The bilateral negotiations have struggled due to unreasonable assertions made by the Russian side.
Moscow has called for Japan to acknowledge that the islands legitimately became Russian territories as a result of World War II. The fact that the former Soviet Union occupied the four islands unlawfully after the war ended cannot be allowed to be distorted.
Search for breakthrough
Russian popular support for Putin has been declining as the economy has slackened due to sanctions imposed by Western countries, a factor that likely makes it difficult for Moscow to make concessions to Japan on the territorial issue.
While going ahead with peace treaty negotiations, Russia has been striving to build and expand roads and ports on Etorofu and Kunashiri. Russia has deployed missiles on the two islands and conducted military exercises in areas around the islands. Moves that undermine the relationship of trust are unacceptable.
If a peace treaty is concluded, Japan’s investment in Russia will expand.
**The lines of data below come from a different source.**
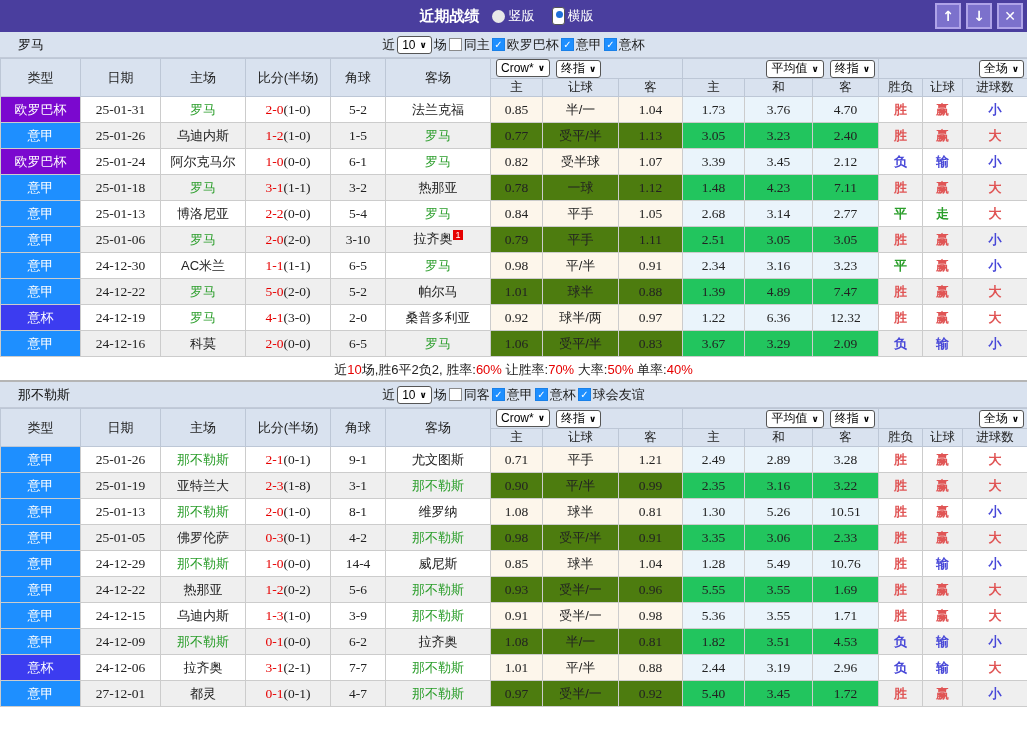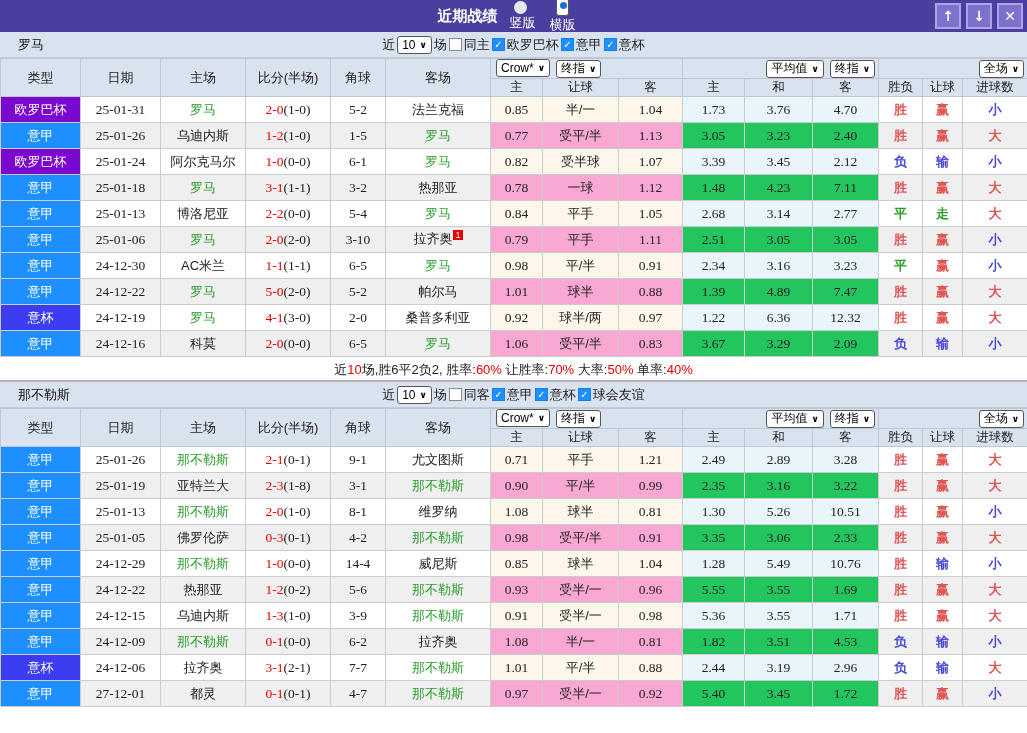--- a/index.html
+++ b/index.html
@@ -10,7 +10,7 @@
   .titlebar { height:32px; background:#4a3e9e; color:#fff; position:relative;
     display:flex; align-items:center; justify-content:center; }
   .titlebar .title { font-weight:bold; font-size:15px; margin-right:12px; }
-  .rgroup { display:inline-flex; align-items:center; margin-right:14px; cursor:pointer; font-size:13px;flex-direction:column; }
+  .rgroup { display:inline-flex; align-items:center; margin-right:14px; cursor:pointer; font-size:13px; }
   .radio { width:13px; height:13px; border-radius:50%; background:#e8e8e8; display:inline-block; margin-right:4px; }
   .radio.sel { background:#fff; position:relative; }
   .radio.sel::after { content:''; position:absolute; left:3px; top:3px; width:7px; height:7px;

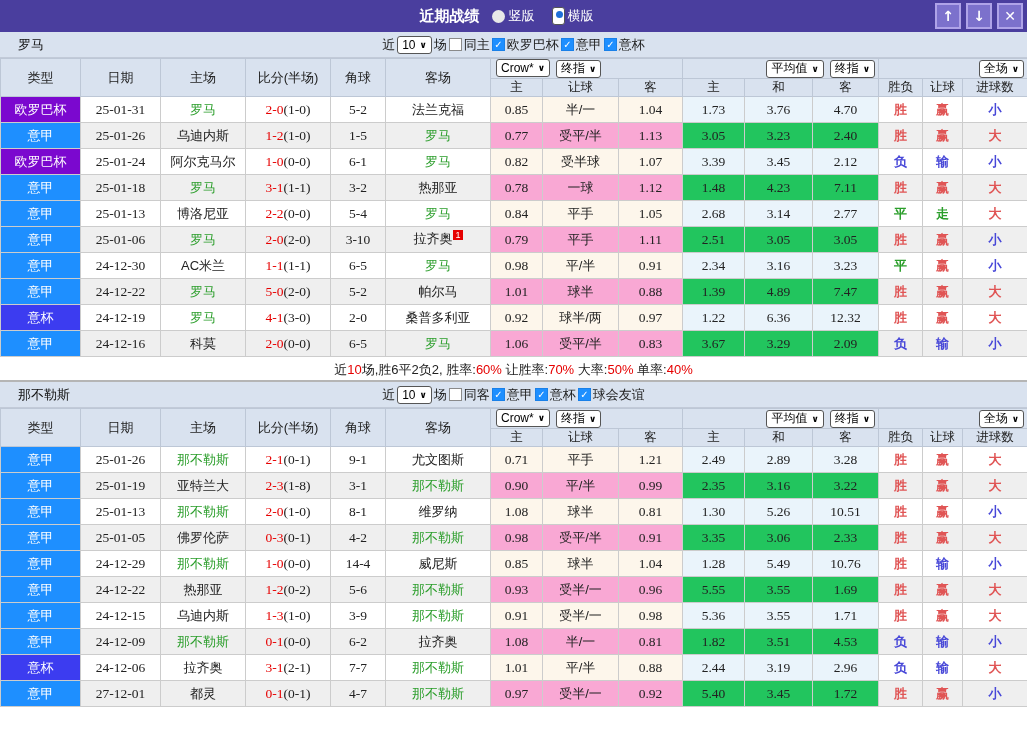--- a/index.html
+++ b/index.html
@@ -47,7 +47,7 @@
   tr.odd td { background:#ffffff; }
   tr.even td { background:#efefef; }
   tr.odd td.crow { background:#fdf6eb; }
-  tr.even td.crow { background:#f9a8d4;margin-left:32px; }
+  tr.even td.crow { background:#4d7c0f;margin-left:32px; }
   tr.odd td.avg { background:#eaf4fb; }
   tr.even td.avg { background:#22c55e; }
   td.type { color:#fff; font-size:13px; }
It is essential for Tokyo to explain in detail to Moscow the significance of returning the territories.
Regarding the planned joint economic activities, Abe and Putin have agreed that a sightseeing tour of the northern territories will be held on a trial basis this autumn. It has also been agreed that waste treatment experts from both countries will conduct inspections on the four islands.
To prepare for full-scale implementation of the planned joint economic activities, it is necessary to urgently study a “special system” of operations that will not infringe on the sovereignty of either country.
During the summit talks, it has been decided that Japan will assist in the development of liquefied natural gas in the Arctic and that preventive care facilities, including those for comprehensive medical checkups, will be built in the Russian Far East. Japan has no alternative but to build up steady efforts with a view to finding ways to break the deadlock on the territorial issue.